Sharada mengutip Mumbai, yang mengalami serentetan kasus serangan seksual atas perempuan di jalan pada malam hari. ”Pemerintah telah memasang CCTV di hampir semua perempatan. Tapi hampir semua kamera ini, entah tidak berfungsi atau kualitasnya buruk. Juga, patroli polisi sangat tidak memadai sehingga perempuan dilecehkan dan diserang bahkan di siang bolong. Di mana mekanisme untuk memastikan bahwa seluruh peralatan dalam kondisi bekerja dengan baik?“

Beberapa menunjuk sebuah “lubang menganga“ di dalam rencana keamanan jalan yang tidak memasukkan kereta, yang digunakan jutaan perempuan setiap bulan. Ada laporan meluas bahwa para perempuan dianiaya, diperkosa dan bahkan dibunuh di atas kereta.

Korban terakhir adalah perempuan 23 tahun, seorang insinyur dari Machlipatnam, kota berjarak 340 kilometer dari Hyderabad. 16 Januari lalu mayatnya ditemukan di jalanan di luar Mumbai dimana ia bekerja memimpin sebuah perusahaan piranti lunak.
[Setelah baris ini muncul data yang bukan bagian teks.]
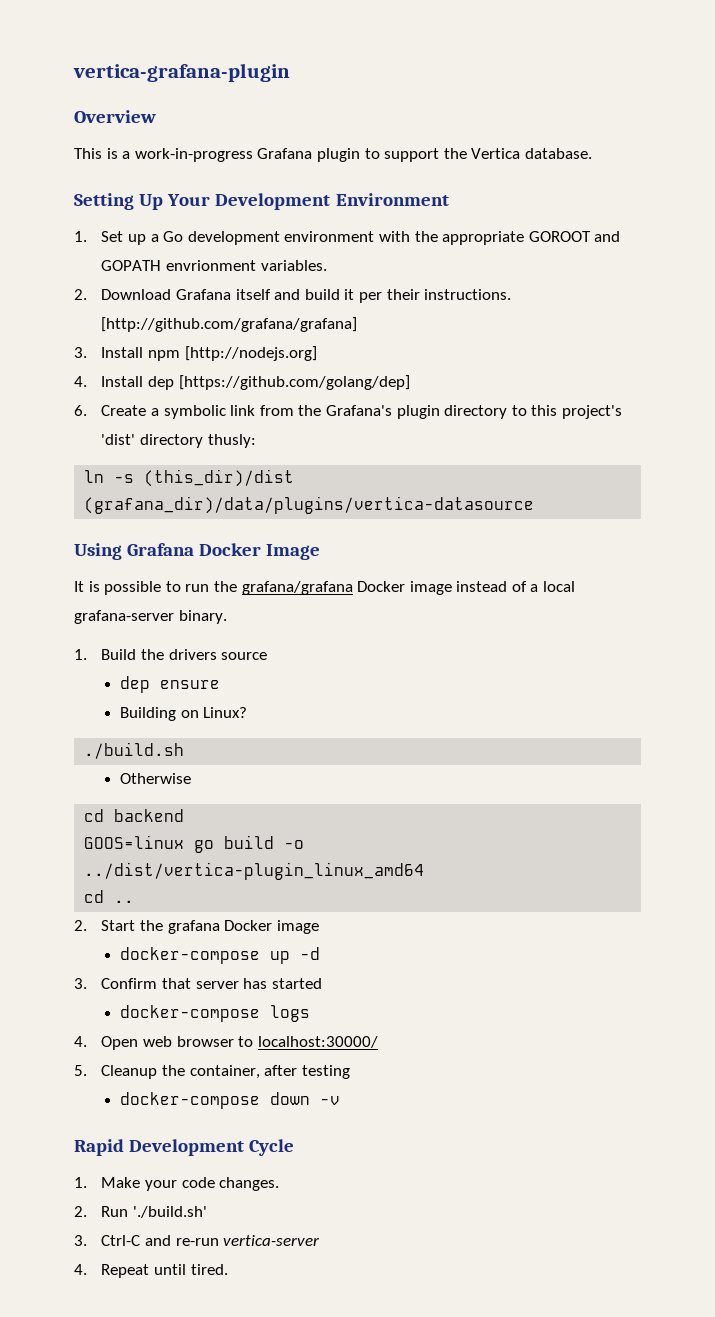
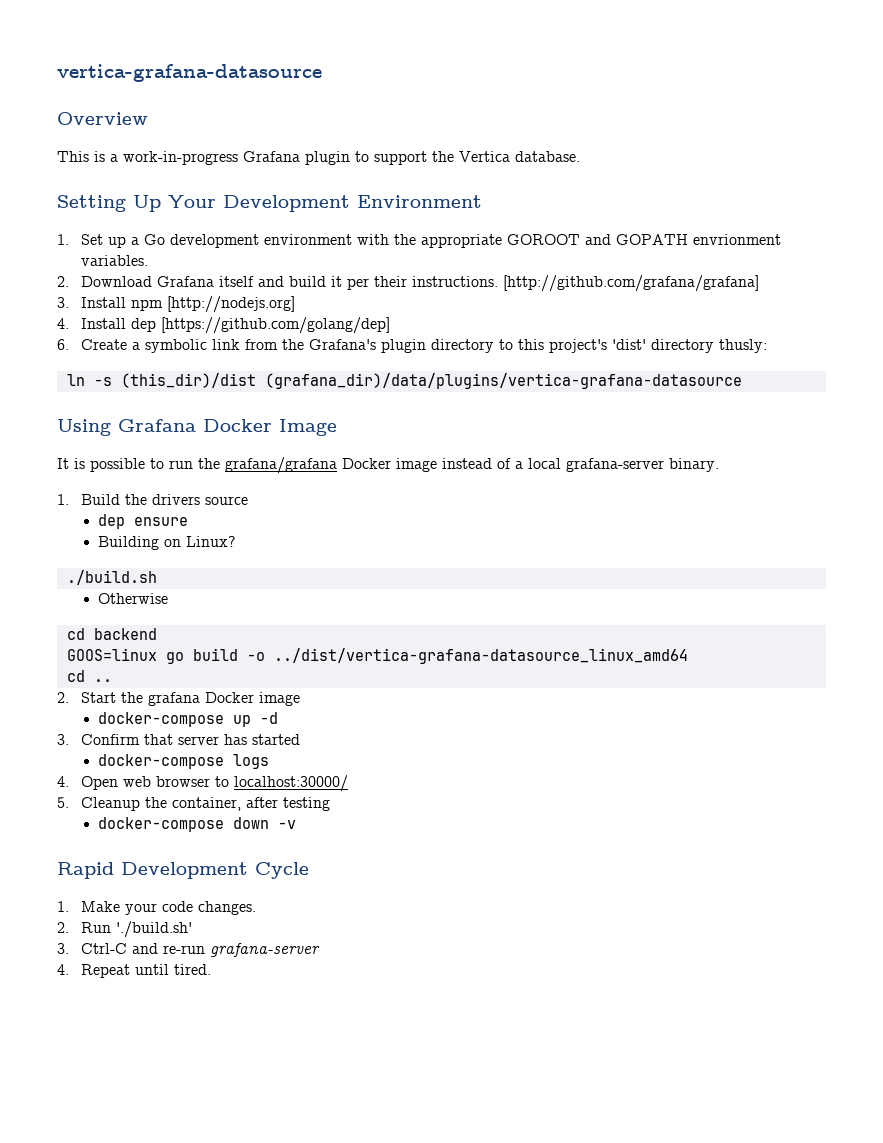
[73,63,290,82] vertica-grafana-plugin -> [57,64,322,82] vertica-grafana-datasource
[84,496,535,514] (grafana_dir)/data/plugins/vertica-datasource -> [264,373,742,389] (grafana_dir)/data/plugins/vertica-grafana-datasource
[84,862,425,880] ../dist/vertica-plugin_linux_amd64 -> [273,648,688,664] ../dist/vertica-grafana-datasource_linux_amd64
[223,1235,320,1246] vertica-server -> [209,943,320,957] grafana-server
Ia dilaporkan naik kereta dari Hyderabad ke Mumbai 12 hari sebelumnya.

Sandhya Pushppandit, seorang pembuat film yang berkampanye soal ini ini mengatakan “Kereta kami tidak memiliki sambungan telepon atau tombol darurat“, di samping itu transportasi di kota kecil seperti bajaj, tombol daruratnya dengan gampang bisa dinonaktifkan oleh sang pemerkosa, kata Pushppandit.

Solusi lain

Satu solusi, kata Anu Maheshwari, seorang peneliti, adalah menjawab faktor-faktor yang memicu ketakutan di antara para perempuan.

Maheshwari memberi gambaran hasil riset di 18 negara bagian India: ”Dari data yang kami kumpulkan, 90 persen serangan seksual di atas transportasi publik terjadi di daerah yang lampu kotanya temaram. Dalam banyak kasus, pengemudi angkutan kota melanggar lalu lintas seperti menerobos lampu merah atau menaikkan penumpang melebihi kapasitas.

“Studi kami menunjukkan bahwa perempuan tidak cukup percaya polisi untuk dimintai tolong. Jadi memperbaiki infrastruktur jalanan, pelaksanaan aturan lalu lintas yang ketat, membangun kepercayaan terhadap pasukan kepolisian harus menjadi bagian menyeluruh dari skema keamanan di jalan.”

Tapi, kata Sharada, aturan hanya bisa diterapkan, mereka tidak bisa mengubah pola pikir. ”Untuk mencapai yang terakhir, harus menjadi keprihatinan, agar segera kita pikirkan.”